Human iron metabolism is the set of chemical reactions maintaining human homeostasis of iron. The control of this necessary but potentially toxic substance is an important part of many aspects of human health and disease. Hematologists have been especially interested in the system of iron metabolism because iron is essential for red blood cells, where most of the human body's iron is contained. Understanding this system is also important for understanding diseases of iron overload, like hemochromatosis, and iron deficiency, like iron deficiency anemia.

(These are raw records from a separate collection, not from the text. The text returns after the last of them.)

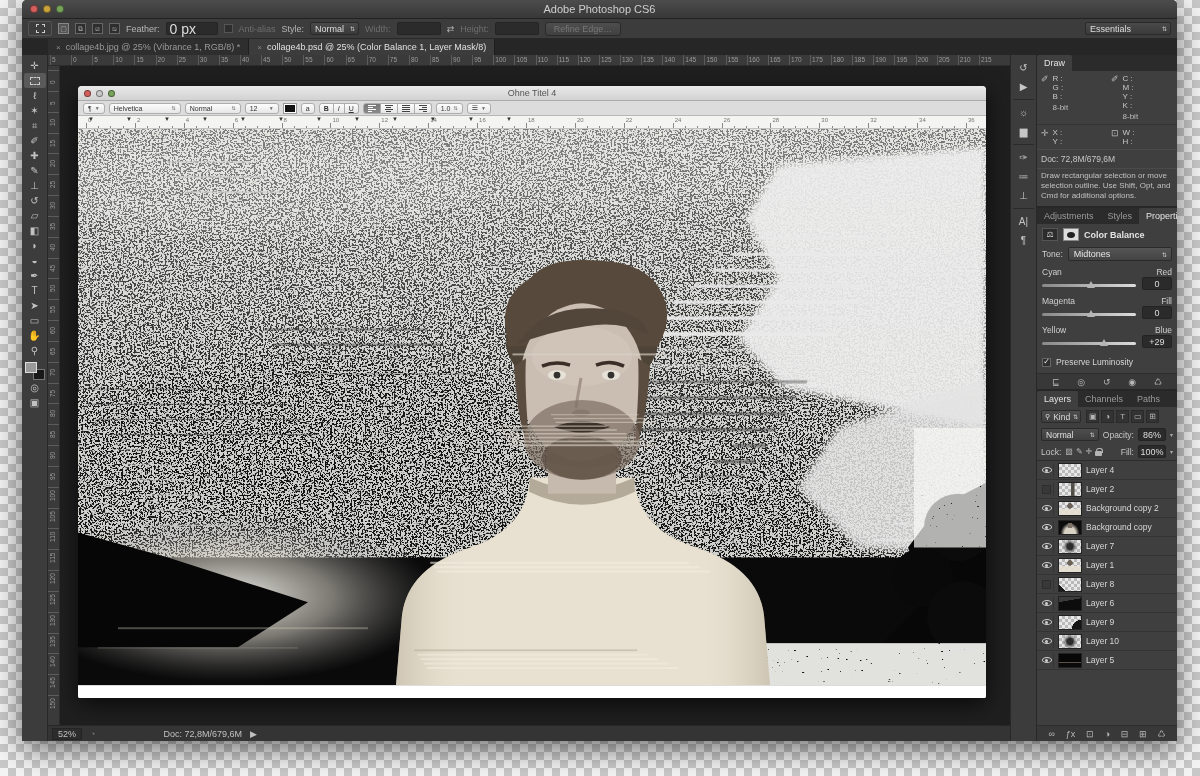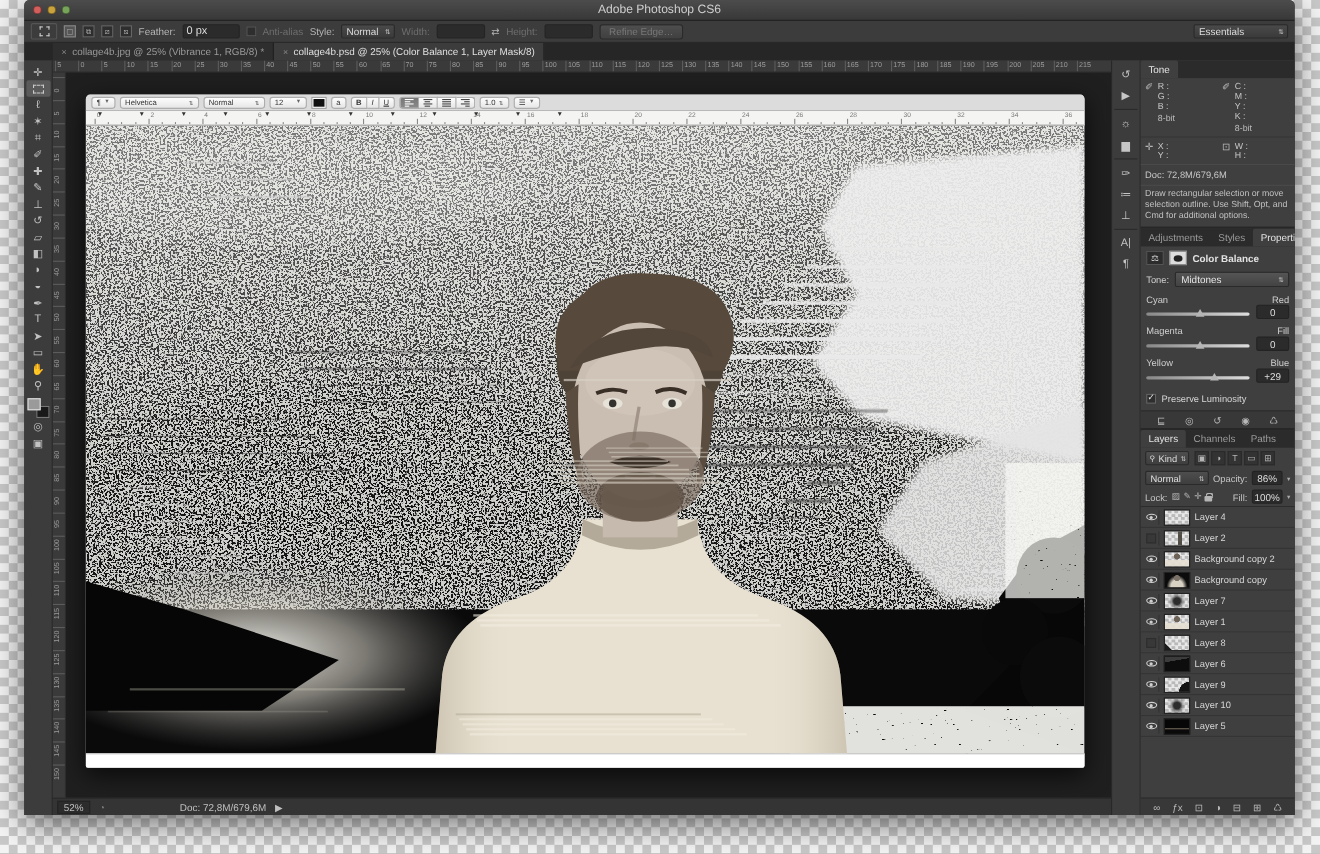--- a/index.html
+++ b/index.html
@@ -18,21 +18,21 @@
   .lights { display:flex; gap:5px; margin-left:8px; }
   .light { width:8px; height:8px; border-radius:50%; border:1px solid rgba(0,0,0,.4); }
   .l-red{ background:#d35f5c; } .l-yellow{ background:#caa33c; } .l-green{ background:#77a35a; }
   .title-text { position:absolute; left:0; right:0; text-align:center; color:#cfcfcf; font-size:11px; }
   
   .optionsbar { height:20px; background:#3c3c3c; border-bottom:1px solid #282828;
     display:flex; align-items:center; gap:6px; padding:0 6px; flex:0 0 auto; }
   .opt-label { color:#b5b5b5; font-size:9px; }
   .opt-label.dim { color:#6e6e6e; }
   .opt-input { background:#2b2b2b; border:1px solid #242424; border-radius:2px; color:#ddd;
-    font-size:10px; height:13px; padding:0 3px; display:flex; align-items:center; }
+    font-size:14px; height:13px; padding:0 3px; display:flex; align-items:center; }
   .opt-select { background:linear-gradient(#4a4a4a,#3a3a3a); border:1px solid #2a2a2a; border-radius:2px;
     height:13px; padding:0 4px; font-size:9px; color:#ddd; display:flex; align-items:center; gap:6px; }
   .opt-btn { background:linear-gradient(#4e4e4e,#404040); border:1px solid #2a2a2a; border-radius:3px;
     height:14px; padding:0 8px; font-size:9px; color:#777; display:flex; align-items:center; }
   .tool-preset { width:24px; height:15px; border:1px solid #555; border-radius:2px; display:flex;
     align-items:center; justify-content:center; }
   .marquee-glyph { width:9px; height:9px; border:1px dashed #ccc; }
   .selmode { width:11px; height:11px; border:1px solid #666; background:#2e2e2e; color:#aaa;
     font-size:7px; display:flex; align-items:center; justify-content:center; }
   .selmode.active { background:#555; border-color:#888; }
@@ -444,20 +444,28 @@
             <div class="tick" style="top: 587.484px;"></div>
             <div class="ticklabel" style="top: 601.484px;">140</div>
             <div class="tick" style="top: 608.323px;"></div>
             <div class="ticklabel" style="top: 622.323px;">145</div>
             <div class="tick" style="top: 629.161px;"></div>
             <div class="ticklabel" style="top: 643.161px;">150</div>
           </div>
         <div class="canvas">
 
           <div class="te-window">
+            <div class="te-titlebar">
+              <div class="lights" style="margin-left:6px">
+                <div class="light l-red"></div>
+                <div class="light" style="background:#c9c9c9"></div>
+                <div class="light l-green"></div>
+              </div>
+              <div class="te-title">Ohne Titel 4</div>
+            </div>
             <div class="te-formatbar">
               <div class="te-ctl">
                   <span>¶</span>
                   <span class="arrow">▼</span>
                 </div>
               <div class="te-ctl" style="width:72px; justify-content:space-between">
                   <span>Helvetica</span>
                   <span class="arrow">⇅</span>
                 </div>
               <div class="te-ctl" style="width:56px; justify-content:space-between">
@@ -841,21 +849,21 @@
           <div class="strip-icon">⊥</div>
           <div class="strip-sep"></div>
           <div class="strip-icon">A|</div>
           <div class="strip-icon">¶</div>
         </div>
       <div class="panels">
 
 
         <div class="panel">
           <div class="panel-tabs">
-              <div class="panel-tab active">Tone</div>
+              <div class="panel-tab active">Draw</div>
             </div>
           <div class="info-grid">
             <div class="info-cell">
               <span class="glyph">✐</span>
               <div class="lines" id="info-rgb">
                   <div>R :</div>
                   <div>G :</div>
                   <div>B :</div>
                   <div class="bit">8-bit</div>
                 </div>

Bacterial protection[edit]
In response to a systemic bacterial infection, the immune system initiates a process known as iron withholding. If bacteria are to survive, then they must obtain iron from their environment. Disease-causing bacteria do this in many ways, including releasing iron-binding molecules called siderophores and then reabsorbing them to recover iron, or scavenging iron from hemoglobin and transferrin. The harder they have to work to get iron, the greater a metabolic price they must pay. That means that iron-deprived bacteria reproduce more slowly. So our control of iron levels appears to be an important defense against most bacterial infections; there are some exceptions however. TB resides within macrophages which are an iron rich environment and Borrelia burgdorferi utilises manganese in place of iron. People with increased amounts of iron, like people with hemochromatosis, are more susceptible to some bacterial infection.[4]
Although this mechanism is an elegant response to short-term bacterial infection, it can cause problems when inflammation goes on for longer. Since the liver produces hepcidin in response to inflammatory cytokines, hepcidin levels can increase as the result of non-bacterial sources of inflammation, like viral infection, cancer, auto-immune diseases or other chronic diseases. When this occurs, the sequestration of iron appears to be the major cause of the syndrome of anemia of chronic disease, in which not enough iron is available to produce enough hemoglobin-containing red blood cells.[1]